Appeals

ORS 138.615
Disclosure of witness information


(1)

In any proceeding for post-conviction relief pursuant to ORS 138.510 (Persons who may file petition for relief) to 138.680 (Short title), a party shall provide to the other party, upon written request of the other party or an order of the court, the identity of and, except as provided in subsection (5) of this section, the contact information for any person who is a potential witness, whether the person may be called to testify at the proceeding or provide sworn written testimony.

(2)

Unless otherwise ordered by the court, the disclosure required by subsection (1) of this section concerning any witness that a party may use at the proceeding to present evidence under ORS 40.410 (Rule 702. Testimony by experts), 40.415 (Rule 703. Bases of opinion testimony by experts) or 40.420 (Rule 704. Opinion on ultimate issue) must be accompanied by a written report that is prepared and signed by the witness. The report must contain:

(a)

A complete statement of all opinions the witness intends to assert as an expert witness; and

(b)

The data or other information considered by the witness in forming the opinions.

(3)

The disclosures required by subsections (1) and (2) of this section must be made according to timelines established by the court in each case.

(4)

Upon being apprised of any breach of the duty imposed under subsections (1) and (2) of this section, and after taking into account the reason, if any, for the breach and the prejudice, if any, to the other party, the court may grant a continuance, refuse to permit a witness not properly disclosed from testifying, refuse to receive in evidence the material not disclosed, impose costs incurred by the other party as a result of the breach or enter such other order as the court considers appropriate.

(5)

Unless ordered by the court, the defendant shall not disclose to the petitioner any personal identifiers, as defined in ORS 135.815 (Disclosure to defendant), of the victim.

(6)

Upon the request of either party, the court may enter a protective order as provided in ORS 135.873 (Protective orders). [2013 c.226 §2]
§§ 138.510 to 138.680

Notes of Decisions

Any person who is convicted of a crime may seek relief under this section, whether or not he is in custody, regardless of whether his conviction is for a felony or misdemeanor. Morasch v. State, 261 Or 299, 493 P2d 1364 (1972)

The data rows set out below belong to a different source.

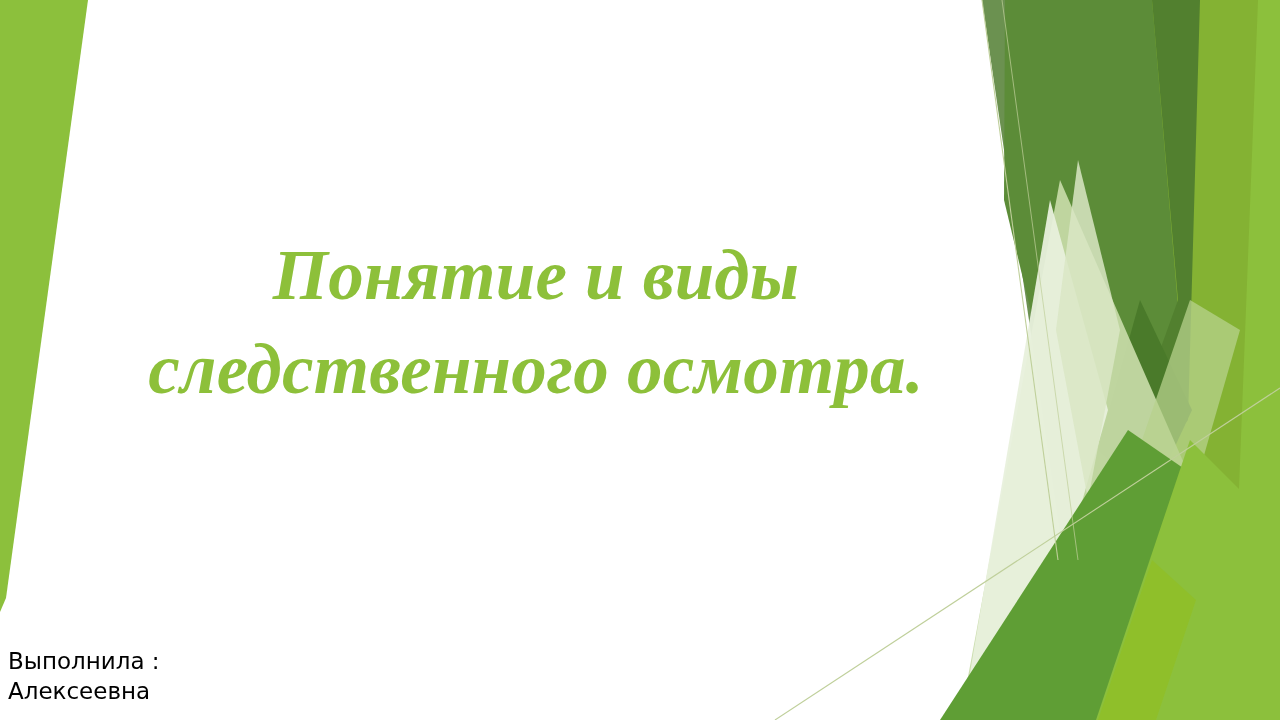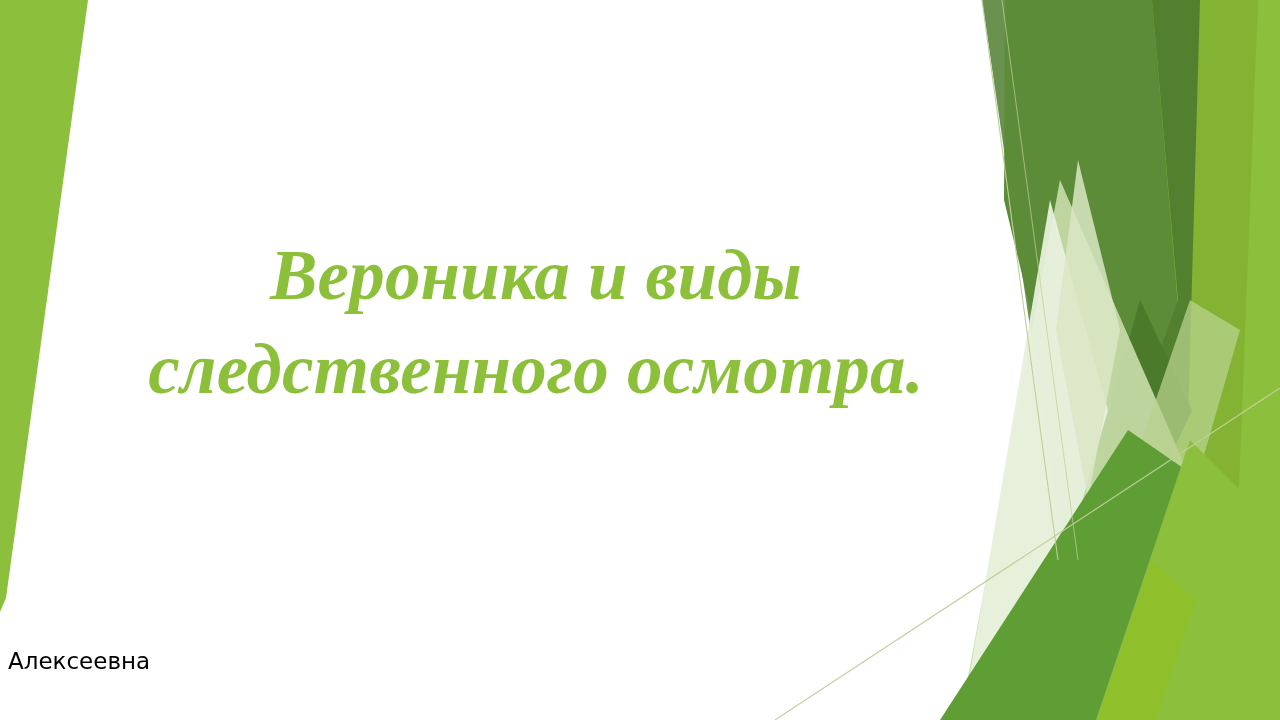--- a/index.html
+++ b/index.html
@@ -93,21 +93,22 @@
     <polygon points="1190,440 1280,530 1280,720 1096,720" fill="#8CC03C"></polygon>
 
     <polygon points="1152,560 1196,600 1156,720 1098,720" fill="#8FBF2A"></polygon>
 
     <line x1="982" y1="0" x2="1058" y2="560" stroke="#BFCF9A" stroke-width="1.1"></line>
     <line x1="1002" y1="0" x2="1078" y2="560" stroke="#BFCF9A" stroke-width="0.9" opacity="0.8"></line>
     <line x1="775" y1="720" x2="1280" y2="388" stroke="#BFCF9A" stroke-width="1.1"></line>
   </svg>
 
   <div id="title-block">
-    <h1 id="slide-title">Вероника и виды
+    <h1 id="slide-title">Понятие и виды
 следственного осмотра.</h1>
   </div>
 
   <div id="author-block">
+    <p class="author-line">Выполнила :</p>
     <p class="author-line">Алексеевна</p>
   </div>
 
 </div>
 
 </body></html>

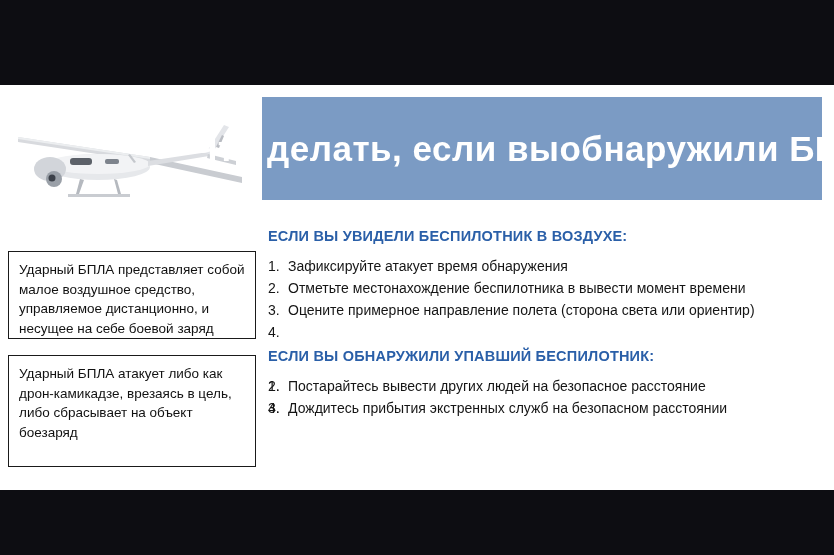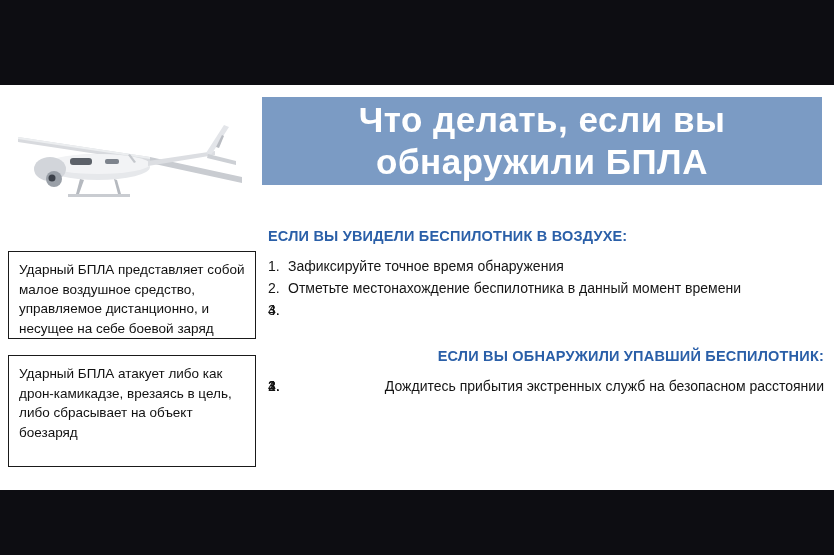--- a/index.html
+++ b/index.html
@@ -23,24 +23,24 @@
     height: 405px;
     background: #ffffff;
   }
 
   
   .header-banner {
     position: absolute;
     left: 262px;
     top: 97px;
     width: 560px;
-    height: 88px;
+    height: 103px;
     background: #7b9bc4;
     display: flex;
-    flex-direction: column;
+    flex-direction: row;
     align-items: center;
     justify-content: center;
   }
   .header-line {
     color: #ffffff;
     font-size: 35px;
     font-weight: bold;
     line-height: 42px;
     letter-spacing: 0.5px;
     white-space: nowrap;
@@ -82,21 +82,21 @@
     height: 112px;
   }
 
   
   .section {
     position: absolute;
     left: 268px;
     width: 556px;
   }
   #section-air { top: 228px; }
-  #section-fallen { top: 348px; text-align: right; }
+  #section-fallen { top: 348px; }
 
   .section-title {
     color: #2a5fa8;
     font-size: 14.5px;
     font-weight: bold;
     letter-spacing: 0.2px;
     margin: 0 0 12px 0;
     white-space: nowrap;
   }
   .steps {
@@ -171,43 +171,45 @@
   </div>
   <div class="info-box" id="info-box-2">
     <p>Ударный БПЛА атакует либо как дрон-камикадзе, врезаясь в цель, либо сбрасывает на объект боезаряд</p>
   </div>
 
   <div class="section" id="section-air">
     <h2 class="section-title">ЕСЛИ ВЫ УВИДЕЛИ БЕСПИЛОТНИК В ВОЗДУХЕ:</h2>
     <ol class="steps">
       <li>
         <span class="num">1.</span>
-        <span>Зафиксируйте точное время обнаружения</span>
+        <span>Зафиксируйте атакует время обнаружения</span>
       </li>
       <li>
         <span class="num">2.</span>
-        <span>Отметьте местонахождение беспилотника в данный момент времени</span>
+        <span>Отметьте местонахождение беспилотника в вывести момент времени</span>
       </li>
       <li>
         <span class="num">3.</span>
+        <span>Оцените примерное направление полета (сторона света или ориентир)</span>
       </li>
       <li>
         <span class="num">4.</span>
       </li>
     </ol>
   </div>
 
   <div class="section" id="section-fallen">
     <h2 class="section-title">ЕСЛИ ВЫ ОБНАРУЖИЛИ УПАВШИЙ БЕСПИЛОТНИК:</h2>
     <ol class="steps">
       <li>
         <span class="num">1.</span>
       </li>
       <li>
         <span class="num">2.</span>
+        <span>Постарайтесь вывести других людей на безопасное расстояние</span>
       </li>
       <li>
         <span class="num">3.</span>
       </li>
       <li>
         <span class="num">4.</span>
         <span>Дождитесь прибытия экстренных служб на безопасном расстоянии</span>
       </li>
     </ol>
   </div>

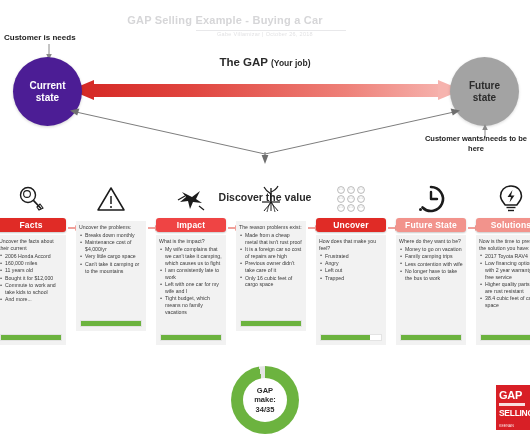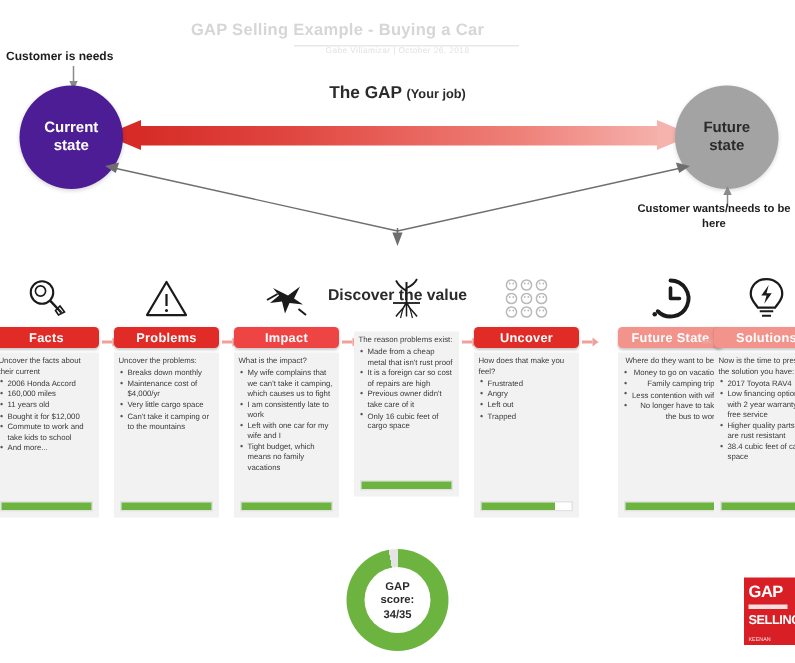--- a/index.html
+++ b/index.html
@@ -239,21 +239,20 @@
       </div>
 
     <div class="col" style="left:76px;">
       <div class="col-icon">
         <svg width="30" height="28" viewBox="0 0 30 28">
           <path d="M15 3 L28 25 L2 25 Z" fill="none" stroke="#1b1b1b" stroke-width="1.5" stroke-linejoin="round"></path>
           <line x1="15" y1="11" x2="15" y2="19" stroke="#1b1b1b" stroke-width="1.5"></line>
           <circle cx="15" cy="22" r="1" fill="#1b1b1b"></circle>
         </svg>
       </div>
-      <div class="col-head" style="background:#e02b26;">Problems</div>
       <div class="col-body">
         <div class="lead">Uncover the problems:</div>
         <ul>
           <li>Breaks down monthly</li>
           <li>Maintenance cost of $4,000/yr</li>
           <li>Very little cargo space</li>
           <li>Can't take it camping or to the mountains</li>
         </ul>
         <div class="progress-track">
           <div class="progress-fill" style="width:100%"></div>
@@ -376,21 +375,21 @@
           <div class="progress-fill" style="width:82%"></div>
         </div>
       </div>
     </div>
 
     <div class="chev" style="left:388px;">
         <span class="line"></span>
         <span class="tip"></span>
       </div>
 
-    <div class="col" style="left:412px;text-align:right;">
+    <div class="col" style="left:396px;">
       <div class="col-icon">
         <svg width="30" height="30" viewBox="0 0 30 30">
           <path d="M15 3 A12 12 0 1 1 6.5 23.5" fill="none" stroke="#1b1b1b" stroke-width="2.6" stroke-linecap="round"></path>
           <circle cx="4.5" cy="25.5" r="1.5" fill="#1b1b1b"></circle>
           <path d="M15 8 L15 15 L21 15" fill="none" stroke="#1b1b1b" stroke-width="2.4" stroke-linecap="round" stroke-linejoin="round"></path>
         </svg>
       </div>
       <div class="col-head" style="background:#f2938c;">Future State</div>
       <div class="col-body">
         <div class="lead">Where do they want to be?</div>
@@ -434,21 +433,21 @@
         </div>
       </div>
     </div>
 
   </div>
 
   <div class="score-wrap">
     <div class="donut">
       <div class="donut-hole">
         <span>GAP</span>
-        <span>score:</span>
+        <span>make:</span>
         <span>34/35</span>
       </div>
     </div>
   </div>
 
   <div class="logo">
     <div class="l1">GAP</div>
     <div class="bar"></div>
     <div class="l2">SELLING</div>
     <div class="l3">KEENAN</div>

Habeas corpus is a proper method of questioning the constitutionality of treatment accorded prisoners. Bekins v. Cupp, 274 Or 115, 545 P2d 861 (1976)

These sections afforded plain, speedy and adequate remedy in lower courts and state Supreme Court would not exercise original habeas corpus jurisdiction. Sweet v. Cupp, 640 F2d 233 (1981)

Post-conviction relief is not suspension of writ of habeas corpus; it provides different procedure but retains all necessary substantive and procedural advantages of the writ. Atkeson v. Cupp, 68 Or App 196, 680 P2d 772 (1984), Sup Ct review denied

Post-conviction relief under these sections is available to those convicted of DUII Class A traffic infractions to remedy constitutional violations. Evers v. State, 69 Or App 450, 685 P2d 1024 (1984)

Availability of post-conviction relief to persons convicted under state law but not to those convicted under municipal law does not violate Article I, section 20, or equal protection clause of Fourteenth Amendment, because persons convicted under municipal law do not constitute true class, and there is no discriminatory application of law. Hunter v. State of Oregon, 306 Or 529, 761 P2d 502 (1988)

Granting of delayed appeal authorized where necessary to rectify substantial denial of constitutional rights. State v. Macy, 316 Or 335, 851 P2d 579 (1993)

Federal constitutional principle requiring that facts that increase penalty for crime beyond statutory maximum be submitted to jury does not apply retroactively to afford post-conviction relief. Page v. Palmateer, 336 Or 379, 84 P3d 133 (2004)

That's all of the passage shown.